Why digitised works in the public domain should be labelled with the public domain mark instead of a copyright mark?

It is a strategic decision for the establishment, which requires collaboration from several sectors: the digital department, the collections department and the department linked to the public.

Until now, there has been a legal vagueness regarding the fact of putting a copyright mark on a reproduction of an object in the public domain.

However, many institutions are committed to the principles of OpenGLAM, for example, one of the principles of which is not to add copyright to heritage collections.

Copyright is defined by the creativity of its author, and it is precisely the creativity of the author that is rewarded by copyright.

_ This limits the dissemination of collections since the photos cannot be shared freely.
_ This limits the use and re-use of reproductions of public domain collections for the general public, but also research and education.
_ This risks representing an inaccurate declaration of copyright.

 

How to combine business models and accessible public domain?

The mass digitisation of artefacts may involve high costs (material, human resources, skills), and so many institutions are invited by their supervision to find economic models involving digitised content in order to contribute to the establishment’s revenues.

If the ideal would be to have a strong (and financed) policy of national digitisation to make works in the public domain (or reproductions of them) free to access and use, in practice, the heritage institutions face these permanent demands to cover costs.

Nonetheless, some institutions have developed different user-pays business models to digitise collections which do not exclude free public access, for example:

_ offering on-demand digitisation services for a fee for the first user, but then making the digital work available free of charge under a label in the public domain or CC0)

_ carrying out public-private digitization partnerships.

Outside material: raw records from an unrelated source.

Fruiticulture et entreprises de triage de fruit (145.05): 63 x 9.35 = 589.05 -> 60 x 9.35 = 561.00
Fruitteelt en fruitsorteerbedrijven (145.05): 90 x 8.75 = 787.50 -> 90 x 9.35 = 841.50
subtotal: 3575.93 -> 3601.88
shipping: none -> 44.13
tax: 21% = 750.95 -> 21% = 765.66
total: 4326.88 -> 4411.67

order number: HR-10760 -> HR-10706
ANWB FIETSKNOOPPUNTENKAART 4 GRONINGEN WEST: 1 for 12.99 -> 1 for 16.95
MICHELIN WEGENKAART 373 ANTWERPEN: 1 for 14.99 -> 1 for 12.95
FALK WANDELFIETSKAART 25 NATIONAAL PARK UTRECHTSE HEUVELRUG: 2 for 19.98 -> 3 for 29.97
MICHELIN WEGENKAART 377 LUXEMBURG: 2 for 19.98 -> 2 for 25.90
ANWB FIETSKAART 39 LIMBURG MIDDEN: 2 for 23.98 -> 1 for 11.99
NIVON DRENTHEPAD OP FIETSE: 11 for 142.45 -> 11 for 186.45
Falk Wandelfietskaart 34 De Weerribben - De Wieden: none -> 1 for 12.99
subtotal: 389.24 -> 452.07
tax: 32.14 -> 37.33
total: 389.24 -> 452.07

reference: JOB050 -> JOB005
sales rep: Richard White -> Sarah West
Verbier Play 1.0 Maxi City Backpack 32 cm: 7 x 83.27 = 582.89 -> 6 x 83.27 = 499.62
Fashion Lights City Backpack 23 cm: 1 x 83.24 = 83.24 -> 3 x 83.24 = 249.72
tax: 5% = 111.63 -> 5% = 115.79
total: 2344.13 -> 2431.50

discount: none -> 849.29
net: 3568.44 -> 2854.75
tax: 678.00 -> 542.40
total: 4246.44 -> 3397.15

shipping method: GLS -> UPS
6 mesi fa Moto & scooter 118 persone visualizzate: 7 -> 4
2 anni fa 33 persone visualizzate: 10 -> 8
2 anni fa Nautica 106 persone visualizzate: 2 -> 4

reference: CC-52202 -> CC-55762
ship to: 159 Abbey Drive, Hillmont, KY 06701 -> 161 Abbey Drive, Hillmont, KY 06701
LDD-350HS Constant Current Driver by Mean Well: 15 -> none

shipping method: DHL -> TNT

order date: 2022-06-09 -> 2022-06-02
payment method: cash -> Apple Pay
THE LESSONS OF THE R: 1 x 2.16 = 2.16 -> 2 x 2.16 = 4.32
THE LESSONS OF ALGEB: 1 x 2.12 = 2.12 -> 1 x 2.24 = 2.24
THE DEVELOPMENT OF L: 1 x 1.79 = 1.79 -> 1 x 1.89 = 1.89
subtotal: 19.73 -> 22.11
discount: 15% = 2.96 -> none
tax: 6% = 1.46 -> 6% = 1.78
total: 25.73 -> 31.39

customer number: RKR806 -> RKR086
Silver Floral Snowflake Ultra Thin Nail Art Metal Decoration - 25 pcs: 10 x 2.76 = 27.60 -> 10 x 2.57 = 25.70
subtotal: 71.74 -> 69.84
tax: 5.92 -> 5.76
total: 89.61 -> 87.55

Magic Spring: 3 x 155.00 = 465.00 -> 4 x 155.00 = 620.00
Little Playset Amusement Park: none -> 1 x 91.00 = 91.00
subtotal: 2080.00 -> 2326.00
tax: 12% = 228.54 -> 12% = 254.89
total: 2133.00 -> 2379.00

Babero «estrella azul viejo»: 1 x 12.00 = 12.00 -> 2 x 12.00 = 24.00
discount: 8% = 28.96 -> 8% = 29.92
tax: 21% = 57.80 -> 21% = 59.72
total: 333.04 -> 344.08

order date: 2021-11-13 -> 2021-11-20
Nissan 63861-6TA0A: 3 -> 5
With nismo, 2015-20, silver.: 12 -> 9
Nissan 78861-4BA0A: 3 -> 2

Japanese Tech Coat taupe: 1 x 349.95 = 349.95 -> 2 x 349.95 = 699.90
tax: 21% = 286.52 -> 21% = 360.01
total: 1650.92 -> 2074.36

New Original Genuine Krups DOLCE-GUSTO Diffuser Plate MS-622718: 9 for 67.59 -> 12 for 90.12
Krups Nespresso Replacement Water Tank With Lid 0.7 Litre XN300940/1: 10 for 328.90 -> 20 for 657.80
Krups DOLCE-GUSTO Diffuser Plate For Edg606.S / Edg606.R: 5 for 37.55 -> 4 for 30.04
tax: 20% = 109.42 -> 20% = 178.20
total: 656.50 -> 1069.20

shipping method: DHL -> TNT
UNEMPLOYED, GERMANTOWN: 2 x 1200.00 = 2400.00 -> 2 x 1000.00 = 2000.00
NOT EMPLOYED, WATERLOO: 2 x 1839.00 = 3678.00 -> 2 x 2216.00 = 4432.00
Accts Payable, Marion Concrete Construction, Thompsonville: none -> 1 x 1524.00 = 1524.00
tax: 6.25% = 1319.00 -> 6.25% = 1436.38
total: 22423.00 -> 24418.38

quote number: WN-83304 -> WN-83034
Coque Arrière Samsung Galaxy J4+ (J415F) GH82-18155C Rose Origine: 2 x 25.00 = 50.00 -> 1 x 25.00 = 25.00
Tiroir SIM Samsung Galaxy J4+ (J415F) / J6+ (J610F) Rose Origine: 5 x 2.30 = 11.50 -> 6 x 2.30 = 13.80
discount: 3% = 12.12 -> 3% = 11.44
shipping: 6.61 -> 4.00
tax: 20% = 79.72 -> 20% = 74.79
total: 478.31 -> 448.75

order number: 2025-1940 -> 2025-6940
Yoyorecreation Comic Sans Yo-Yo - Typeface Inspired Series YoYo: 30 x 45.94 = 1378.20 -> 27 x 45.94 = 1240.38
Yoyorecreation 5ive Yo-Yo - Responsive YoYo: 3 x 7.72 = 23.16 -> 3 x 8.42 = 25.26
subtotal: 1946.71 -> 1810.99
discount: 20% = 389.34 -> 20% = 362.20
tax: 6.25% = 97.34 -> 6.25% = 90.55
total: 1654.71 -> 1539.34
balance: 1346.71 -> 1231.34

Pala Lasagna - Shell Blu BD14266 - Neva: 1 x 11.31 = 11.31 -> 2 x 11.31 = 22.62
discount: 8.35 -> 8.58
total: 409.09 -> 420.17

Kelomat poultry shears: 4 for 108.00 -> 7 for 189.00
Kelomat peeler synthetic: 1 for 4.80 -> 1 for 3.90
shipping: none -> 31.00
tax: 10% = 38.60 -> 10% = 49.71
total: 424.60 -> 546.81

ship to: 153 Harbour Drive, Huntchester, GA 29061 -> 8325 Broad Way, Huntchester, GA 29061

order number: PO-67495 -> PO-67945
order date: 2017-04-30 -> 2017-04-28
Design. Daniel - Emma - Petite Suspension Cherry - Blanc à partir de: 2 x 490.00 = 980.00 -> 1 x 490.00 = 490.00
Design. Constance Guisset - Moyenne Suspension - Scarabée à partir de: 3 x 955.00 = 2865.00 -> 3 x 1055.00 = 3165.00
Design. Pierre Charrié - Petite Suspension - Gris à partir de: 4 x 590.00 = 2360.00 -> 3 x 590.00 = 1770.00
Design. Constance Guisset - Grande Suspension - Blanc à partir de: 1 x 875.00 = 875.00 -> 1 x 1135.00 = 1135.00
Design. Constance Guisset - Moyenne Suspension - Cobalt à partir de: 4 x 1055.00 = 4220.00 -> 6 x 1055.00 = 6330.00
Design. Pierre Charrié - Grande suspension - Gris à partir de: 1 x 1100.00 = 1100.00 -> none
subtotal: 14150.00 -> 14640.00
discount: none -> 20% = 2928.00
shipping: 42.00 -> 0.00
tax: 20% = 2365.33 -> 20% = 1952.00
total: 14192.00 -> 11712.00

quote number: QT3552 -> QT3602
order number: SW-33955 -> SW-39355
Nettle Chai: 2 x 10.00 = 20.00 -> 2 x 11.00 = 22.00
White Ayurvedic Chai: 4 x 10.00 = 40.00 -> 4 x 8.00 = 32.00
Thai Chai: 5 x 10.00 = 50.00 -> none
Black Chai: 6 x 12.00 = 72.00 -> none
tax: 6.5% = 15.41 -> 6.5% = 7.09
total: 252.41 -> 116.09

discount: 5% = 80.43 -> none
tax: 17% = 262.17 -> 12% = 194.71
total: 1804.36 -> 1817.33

While this type of partnership often raises questions about the respect of the public domain, given exclusivity rights over reproductions for a commercial purpose, it can become more interesting if this period of exclusivity is only for a reasonable time.

At the same time, numerous reports have assessed the general costs, i.e. the investments of the institutions in digitisation and the revenues made by making access pay.

On the one hand, the revenue from paid access to collections is often a drop in the ocean of digitisation costs. On the other hand, this drop of water can make a difference in terms of accessibility at the user level and will limit access and use of the collections for the broader public, research and educational purposes.

 

What does the European DSM Directive Say?

In the Copyright Directive currently being implemented in Europe, Article 14 addresses this issue. It especially deals with works of visual art in the public domain.

This provision proposes in particular to introduce the following rule:


“Works in visual art in the public domain: Member States shall provide that, when the term of protection of a work of visual art has expired, any material resulting from an act of reproduction of that work is not subject to copyright or related rights, unless the materiel resulting from that act of reproduction is original in the sense that it is the author’s own intellectual creation.”

In other words, the reproduction of visual works in the public domain (i.e. when the copyright expires) should not benefit from new protection of copyright or related rights unless the reproduction is modified and presented new creative forms of the author.

In practice, this essentially aims to allow faithful reproductions of works in the public domain to remain in the public domain and thus facilitate access to culture. We look forward to seeing the results!